**Records supplied**
= = =
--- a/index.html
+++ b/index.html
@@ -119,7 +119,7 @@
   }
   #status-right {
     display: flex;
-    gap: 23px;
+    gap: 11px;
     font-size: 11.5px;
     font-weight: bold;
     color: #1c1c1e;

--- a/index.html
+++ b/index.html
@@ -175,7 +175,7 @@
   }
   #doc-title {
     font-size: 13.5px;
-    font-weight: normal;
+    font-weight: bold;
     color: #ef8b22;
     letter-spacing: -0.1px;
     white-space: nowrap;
= = =
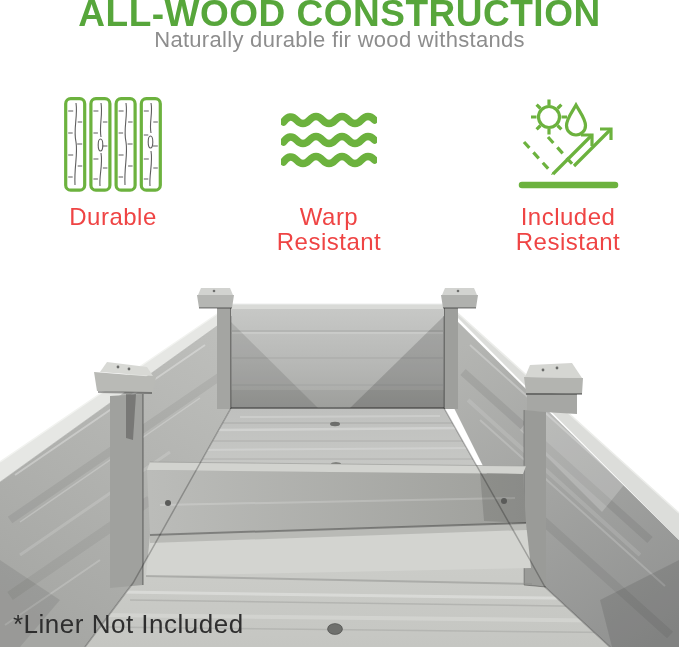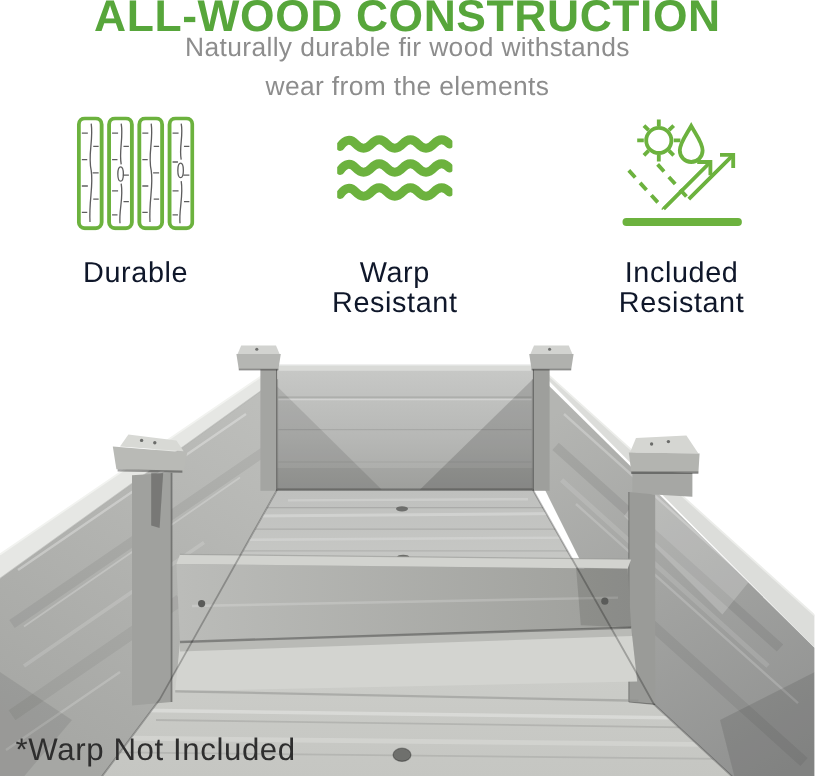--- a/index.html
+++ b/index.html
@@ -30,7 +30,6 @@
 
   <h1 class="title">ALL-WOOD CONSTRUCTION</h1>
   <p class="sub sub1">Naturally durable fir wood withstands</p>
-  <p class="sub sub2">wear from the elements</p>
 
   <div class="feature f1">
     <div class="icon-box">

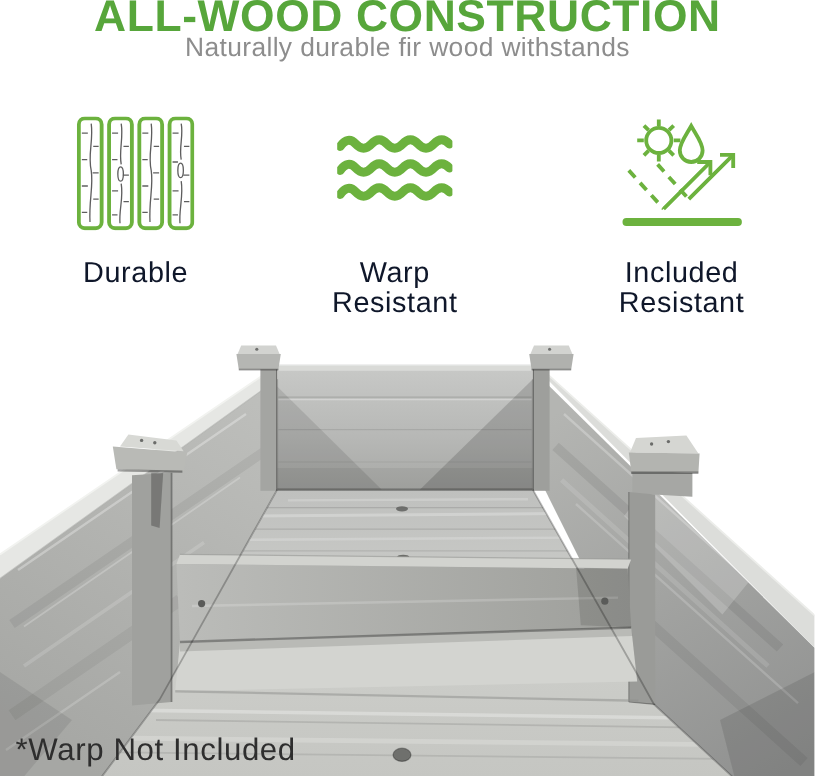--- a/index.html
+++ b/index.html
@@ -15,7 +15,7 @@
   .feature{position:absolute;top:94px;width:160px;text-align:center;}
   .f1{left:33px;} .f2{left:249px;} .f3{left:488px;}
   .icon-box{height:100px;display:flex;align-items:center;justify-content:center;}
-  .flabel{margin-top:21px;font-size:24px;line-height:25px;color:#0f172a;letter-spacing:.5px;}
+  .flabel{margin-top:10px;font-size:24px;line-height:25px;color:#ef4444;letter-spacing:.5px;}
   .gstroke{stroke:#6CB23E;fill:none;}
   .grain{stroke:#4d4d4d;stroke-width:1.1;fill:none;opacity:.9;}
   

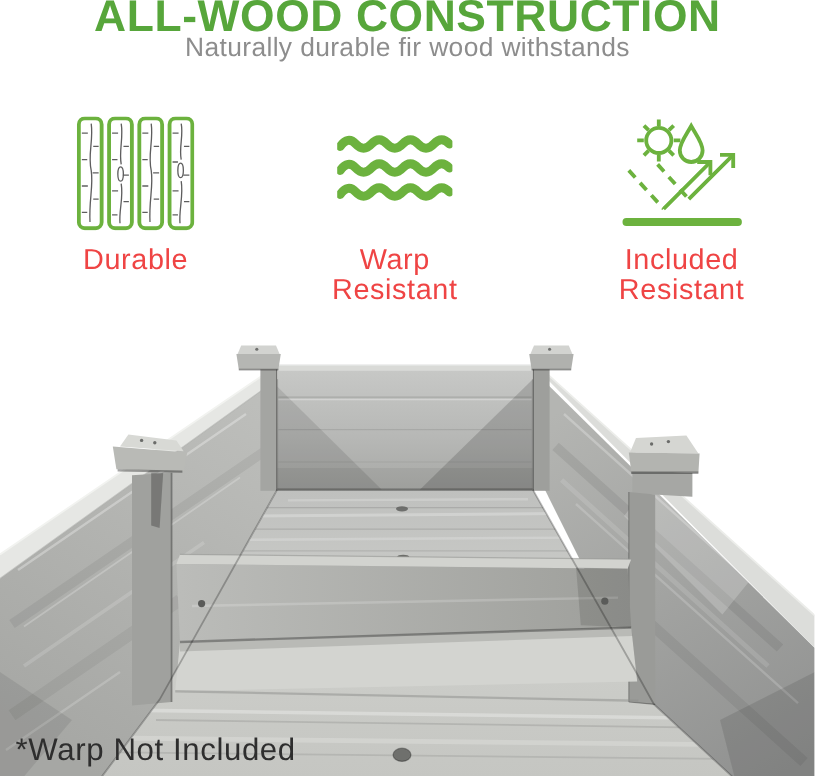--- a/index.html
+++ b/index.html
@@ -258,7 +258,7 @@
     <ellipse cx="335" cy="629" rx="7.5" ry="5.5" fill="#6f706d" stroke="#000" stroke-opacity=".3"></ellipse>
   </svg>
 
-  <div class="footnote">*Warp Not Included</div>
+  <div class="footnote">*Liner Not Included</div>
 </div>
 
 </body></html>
= = =
**Exercise prompt**
Would you please copy every line from the listing above that contains the word "title"?

**Expected answer**
   #doc-title {
   <h1 class="title">ALL-WOOD CONSTRUCTION</h1>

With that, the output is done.